L’arsenal juridique est en place avec tous ses textes d’application. À ce jour, il regarde trois provinces (Chefchaouen, Taounate et Al Hoceima), où il a permis l’autorisation de neuf activités. Selon les données disponibles, près de 3.000 autorisations ont été accordées au profit de 2.700 agriculteurs pour l’activité de culture et de production de cannabis, contre 721 en 2023. La première activité est celle de la production, et seul l’agriculteur en relation avec la parcelle est autorisé de l’exercer. Le directeur général de l′ANRAC, Mohamed El Guerrouj, s’en est expliqué en mai dernier, lors d’un atelier sur l’expérience marocaine en matière de réglementation du cannabis: «Nous ne sommes pas dans une logique de la superficie de production de cannabis». Pour un agriculteur, être éligible ne suffit pas: il doit avoir en face un opérateur acquéreur de cette production à travers une coopérative.

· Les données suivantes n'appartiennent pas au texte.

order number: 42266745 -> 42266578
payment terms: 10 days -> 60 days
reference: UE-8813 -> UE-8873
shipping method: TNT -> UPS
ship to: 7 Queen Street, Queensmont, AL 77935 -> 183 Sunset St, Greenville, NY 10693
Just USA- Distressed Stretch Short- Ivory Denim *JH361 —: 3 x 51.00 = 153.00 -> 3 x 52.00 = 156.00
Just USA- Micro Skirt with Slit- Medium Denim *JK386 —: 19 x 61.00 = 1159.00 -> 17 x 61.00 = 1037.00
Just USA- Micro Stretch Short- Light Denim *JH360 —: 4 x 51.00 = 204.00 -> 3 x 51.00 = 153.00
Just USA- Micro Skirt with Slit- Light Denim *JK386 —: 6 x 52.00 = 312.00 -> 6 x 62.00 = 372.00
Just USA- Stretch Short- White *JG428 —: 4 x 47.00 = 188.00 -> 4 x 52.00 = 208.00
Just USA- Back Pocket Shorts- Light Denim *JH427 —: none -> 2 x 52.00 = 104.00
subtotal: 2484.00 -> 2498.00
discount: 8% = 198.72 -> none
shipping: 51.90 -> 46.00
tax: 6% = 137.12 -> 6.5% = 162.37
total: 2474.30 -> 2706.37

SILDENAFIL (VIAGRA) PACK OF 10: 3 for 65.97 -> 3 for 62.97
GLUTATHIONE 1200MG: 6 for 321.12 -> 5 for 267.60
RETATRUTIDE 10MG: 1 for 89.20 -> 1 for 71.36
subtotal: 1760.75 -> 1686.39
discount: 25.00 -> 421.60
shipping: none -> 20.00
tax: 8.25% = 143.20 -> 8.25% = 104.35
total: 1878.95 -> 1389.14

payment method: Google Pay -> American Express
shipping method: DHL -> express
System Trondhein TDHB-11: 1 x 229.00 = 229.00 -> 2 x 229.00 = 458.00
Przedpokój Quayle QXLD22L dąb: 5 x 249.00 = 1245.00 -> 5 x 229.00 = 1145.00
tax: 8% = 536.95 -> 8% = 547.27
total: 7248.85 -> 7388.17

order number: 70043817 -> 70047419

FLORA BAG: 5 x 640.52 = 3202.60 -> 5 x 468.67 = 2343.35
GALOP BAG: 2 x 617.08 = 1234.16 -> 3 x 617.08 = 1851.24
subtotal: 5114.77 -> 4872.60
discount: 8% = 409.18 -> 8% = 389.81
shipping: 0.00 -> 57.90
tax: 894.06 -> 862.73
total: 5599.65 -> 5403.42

La deuxième activité est celle de pépinière, dans les trois provinces autorisées. La troisième est relative à l’exportation et à l’importation, les autorisations étant délivrées par l’Office national de la sécurité sanitaire des produits alimentaires (ONSSA). À noter encore d’autres activités devant être réalisées par une société de droit marocain, à savoir la commercialisation, le transport, l’importation et l’exportation. Pour l’heure, aucune opération d’importation de cannabis ni de produits de cannabis n’a été autorisée, en attendant la finalisation d’une nomenclature spécifique avec la direction des douanes. Le souci est -et reste- la valorisation de la production marocaine. Cette politique prend en charge l’activité de transformation, qui est «l’opération phare de tout l’écosystème du cannabis», avec la mise sur le marché des produits finis à base de cannabis. Il s’agit de l’industrie pharmaceutique ou de production de compléments alimentaires et de produits cosmétiques, suivant le taux de THC (tetrahydrocannabinol), principal cannabinoïde psychoactif dans la plante de cannabis.
La grâce royale apporte une touche finale majeure à une politique marquée du sceau de plusieurs principes directeurs: un développement global, juste et légitime, à travers tout le pays; un engagement de l’État à apporter des solutions humaines et équitables; le renforcement de la confiance, de la stabilité sociale et de la cohésion nationale. Une initiative qui consolide également à l’international les avancées du Royaume en matière de droits de l’Homme et de développement territorial solidaire.